TaliaferroLab / LABRAT

Lightweight Alignment Based Resolution of Alternative Three Prime Ends
MIT License
8 stars 4 forks source link

Maketffasta yielding small file #6

Closed rhea9184 closed 1 year ago

rhea9184 commented 1 year ago

Hi,

Thank you so much for having very clear instructions for everything on the github. I am trying to run LABRATsc, and I was able to run make TFfasta (it took a few hours as mentioned), however the output TFseqs.fasta I got was only 18.4MB. I am not sure if this is correct. Here is a screenshot of what the screen looked while it ran and finished up:

Screen Shot 2023-02-05 at 9 53 44

I tried running the salmon alevin command after this and the error message I got was:

Version Info: Could not resolve upgrade information in the alotted time. Check for upgrades manually at https://combine-lab.github.io/salmon Logs will be written to /.mounts/labs/steinlab/private/rhea/neuro/alevin_output/logs [2023-02-05 10:16:38.304] [jointLog] [info] Fragment incompatibility prior below threshold. Incompatible fragments will be ignored. [2023-02-05 10:16:38.304] [jointLog] [info] Usage of --validateMappings implies use of minScoreFraction. Since not explicitly specified, it is being set to 0.65 [2023-02-05 10:16:38.304] [jointLog] [info] Usage of --validateMappings, without --hardFilter implies use of range factorization. rangeFactorizationBins is being set to 4 [2023-02-05 10:16:38.304] [jointLog] [info] Usage of --validateMappings implies a default consensus slack of 0.2. Setting consensusSlack to 0.2. [2023-02-05 10:16:38.304] [jointLog] [info] Using default value of 0.87 for minScoreFraction in Alevin Using default value of 0.6 for consensusSlack in Alevin [2023-02-05 10:16:38.304] [alevinLog] [error] Index Directory or the txpInfo.bin: /.mounts/labs/steinlab/private/rhea/neuro/tffasta/TFseqs.fasta/txpInfo.bin doesn't exist.

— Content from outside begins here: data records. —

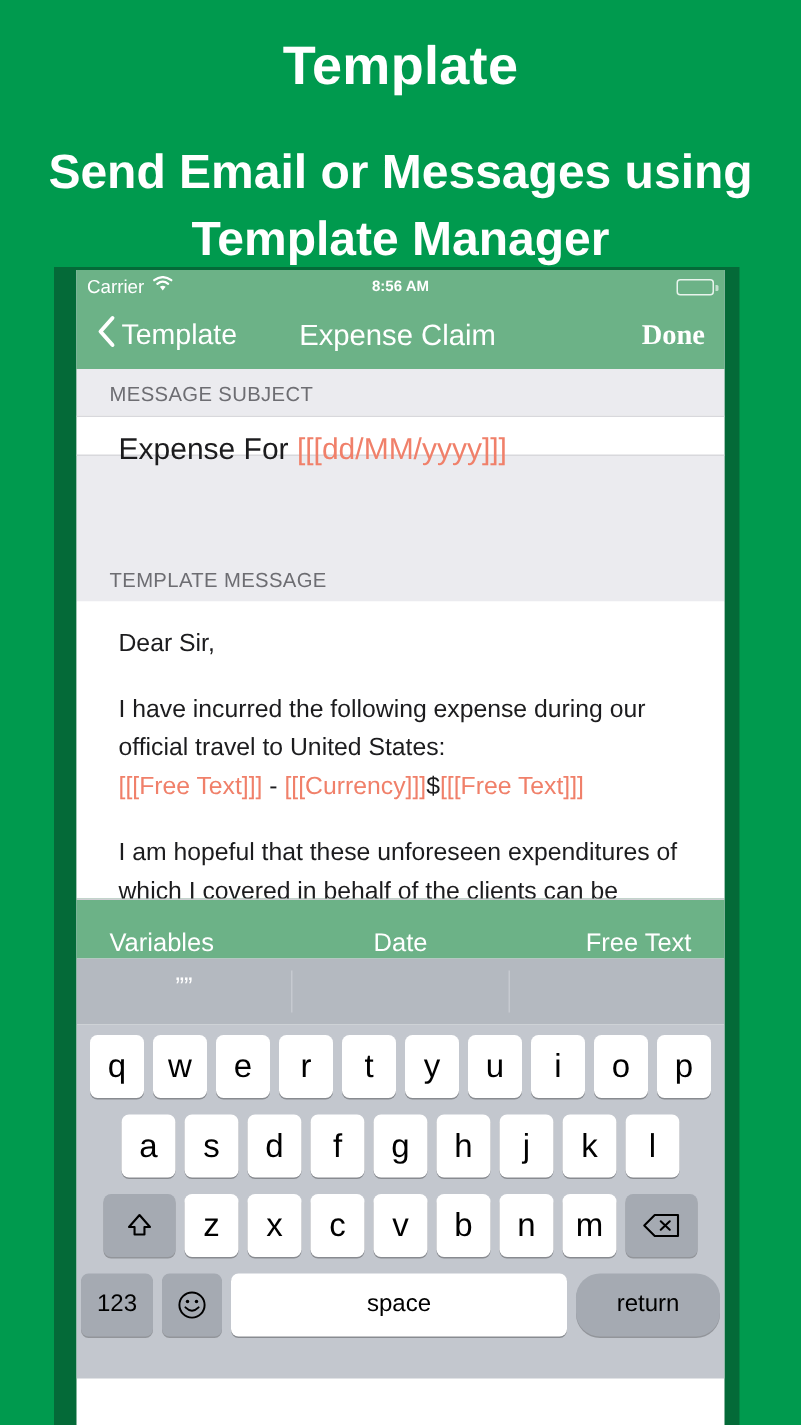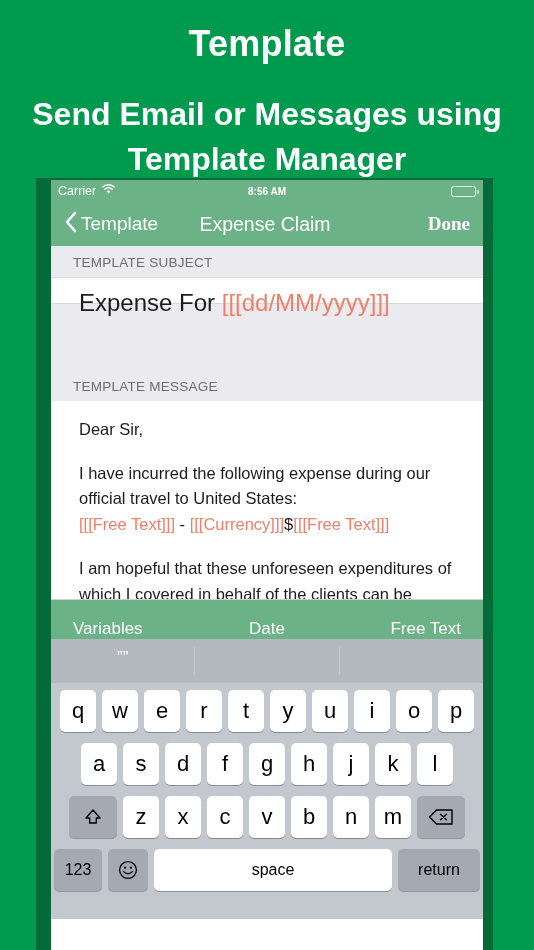"TEMPLATE SUBJECT" div.section-header { text: TEMPLATE -> MESSAGE }
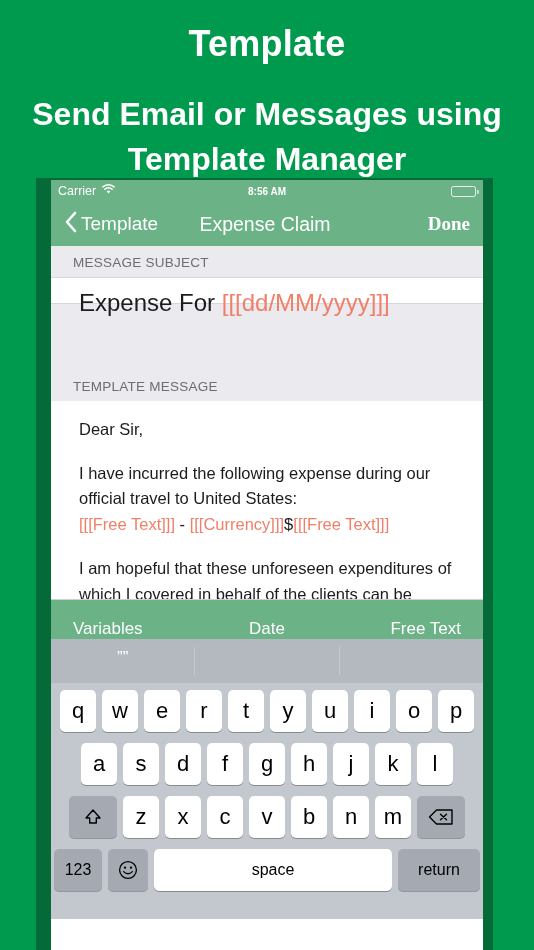"Expense For [[[dd/MM/yyyy]]]" .subject-row { font-size: 24px -> 20px }
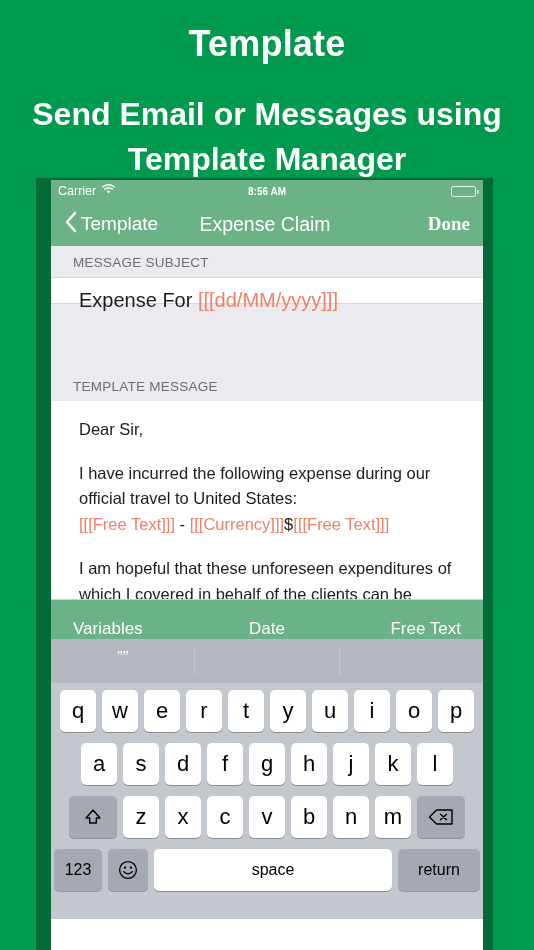"return" .key.return { border-radius: none -> 16px; width: 82px -> 96px }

Thank you in advance for your help, Rhea

taliaferrojm commented 1 year ago

Hi Rhea,

The fasta file produced should contain the last 300 nt of every transcript. You can verify this by looking at it, but what you describe sounds about right. I think the problem you are describing is an alevin problem, not a LABRAT problem.

After making that fasta file, you use it to make an index using salmon index. I can't tell for sure, but it looks like you may have skipped that step. See here. You would provide the fasta file you made with the -t option.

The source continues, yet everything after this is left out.